La inspiración detrás de cada pieza
A veces me preguntáis de dónde salen las ideas para las joyas Blava.
Y la verdad es que no hay un solo lugar, sino pequeños momentos, sensaciones y recuerdos que se van quedando en mí hasta que un día aparecen en forma de color o textura. Suelo tener la galería del móvil llena de fotos de paletas de colores, de calles, de portales, de atardeceres… que me inspiran en la gama cromática, en las texturas, en las tendencias… Todo lo que despierta “algo” en mí suele terminar capturado para poder volver a ello una y otra vez. No tengo una fórmula secreta. Simplemente dejo que la inspiración me encuentre mientras vivo despacio.
El Mediterráneo como punto de partida
Siempre empiezo por ahí: el mar. Esa calma que tiene, el reflejo dorado del sol en el agua, los días de verano que parecen no acabar nunca. Me gusta sentarme a observarlo mientras escucho músico. También los pueblos vecinos al mío: Jávea, Altea. Da igual que vayamos de calas o que estemos conduciendo hacia Calpe por los acantilados. El mar siempre es una constante.
Mis joyas tienen mucho de eso, de la luz, la sal, la arena y el azul que no se olvida.
Incluso en otoño o invierno, sigo buscando esa claridad mediterránea, aunque cambie el color del cielo.

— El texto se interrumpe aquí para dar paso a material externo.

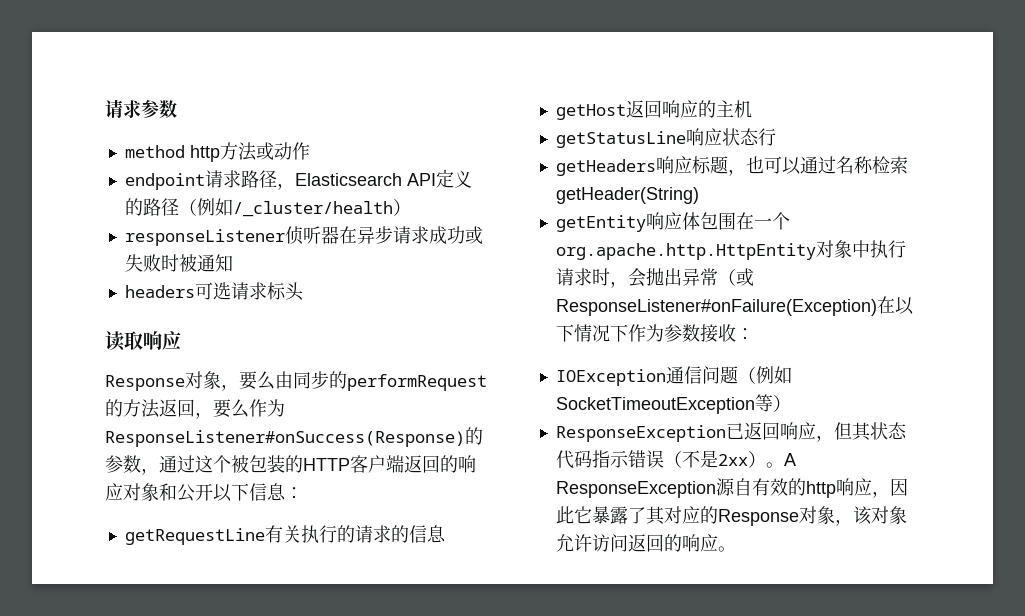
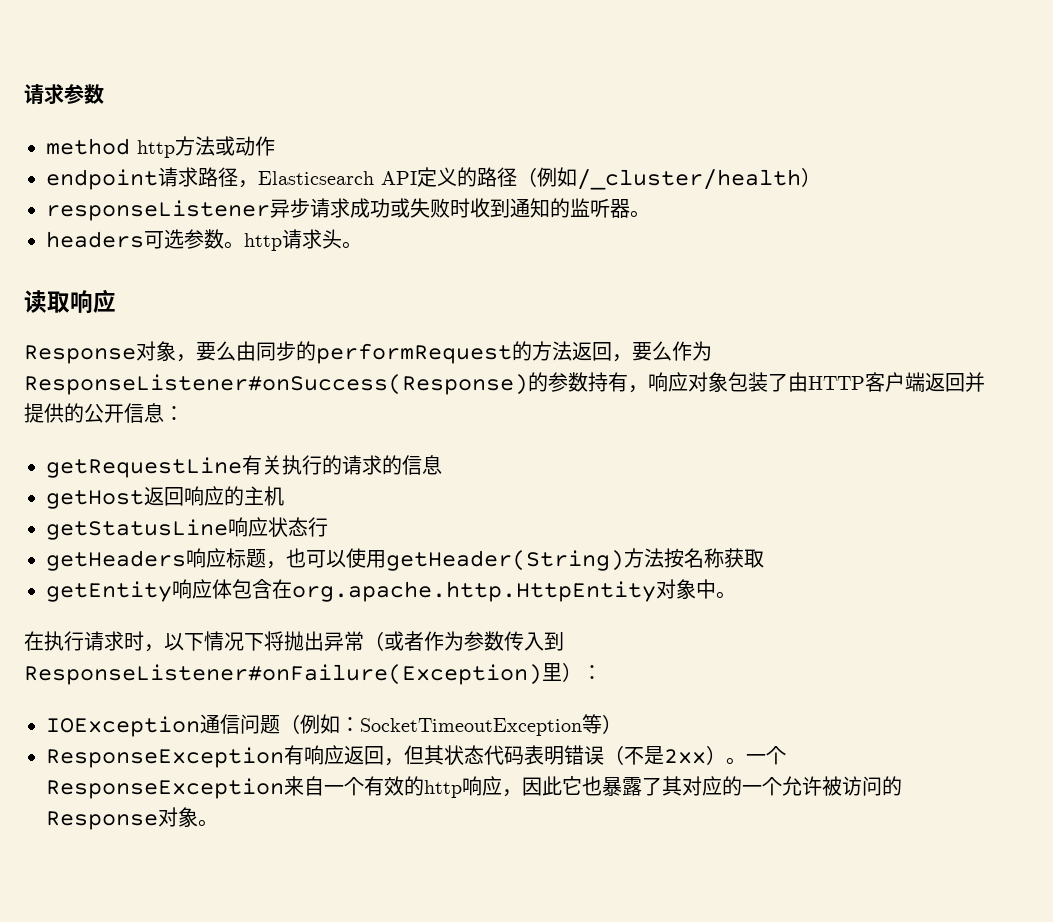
[284,226,357,245] 侦听器在 -> (270, 210) none
[178,254,197,272] 被 -> [470,198,510,218] 收到
(233, 263) none -> [550,198,650,218] 的监听器。
[230,282,286,300] 请求标 -> [184,229,322,251] 参数。http请求
(304, 291) none -> [342,241,362,249] 。
[141,455,476,475] [105,483,249,502] ，通过这个被包装的HTTP客户端返回的响应对象和公开以下 -> [588,372,985,393] [24,403,124,423] 持有，响应对象包装了由HTTP客户端返回并提供的公开
[799,156,908,174] [555,187,699,204] 通过名称检索getHeader(String) -> [346,548,764,571] 使用getHeader(String)方法按名称获取
[717,212,790,230] 围在一个 -> [252,579,292,599] 含在
(870, 249) none -> [716,591,736,599] [24,631,44,651] 。 // 在
[627,268,754,287] [555,296,914,316] [555,324,736,343] 会抛出异常（或ResponseListener#onFailure(Exception)在以下情况下作为参数接收 -> [164,631,564,651] [24,662,582,685] 以下情况下将抛出异常（或者作为参数传入到ResponseListener#onFailure(Exception)里）
(792, 375) none -> [340,717,360,732] ：
[725,422,816,440] 已返回响应 -> [284,745,384,765] 有响应返回
[591,450,629,468] 指示 -> [524,745,564,765] 表明
[783,453,796,466] [555,478,752,498] A ResponseException源自 -> [746,746,786,765] [46,776,364,799] 一个ResponseException来自一个
(592, 515) none -> [582,776,602,796] 也
[717,506,907,526] [555,534,718,552] Response对象，该对象允许访问返回的响应 -> [742,776,902,796] [46,807,198,830] 一个允许被访问的Response对象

Los pequeños momentos del día a día
A veces la inspiración no viene de grandes planes, sino de algo sencillo: una taza de café caliente en el taller, mientras ordeno los hilos. Leer un libro bajo la pérgola de la terraza, los colores de una buganvilla en la pared blanca… un simple paseo puede darte mil sensaciones. El sonido del mar al atardecer, o una canción que me pone en modo creativo.
De esas sensaciones nacen las paletas de color, las formas, los contrastes. Cada pieza es un reflejo de cómo me siento en ese momento.

Crear con intención
Cada joya Blava guarda una historia pequeña: una emoción, un recuerdo o un pensamiento bonito.
Cuando alguien la elige, siento que esa historia continúa en sus manos, que pasa a formar parte de otro momento especial.
Eso es lo que me inspira de verdad: que cada pieza tenga alma, que acompañe, que despierte recuerdos o simplemente te haga sonreír cuando la llevas puesta.

Y vosotras, ¿de dónde sacáis inspiración en vuestro día a día? Me encantará leeros y seguir compartiendo este pequeño universo de calma, color y creatividad.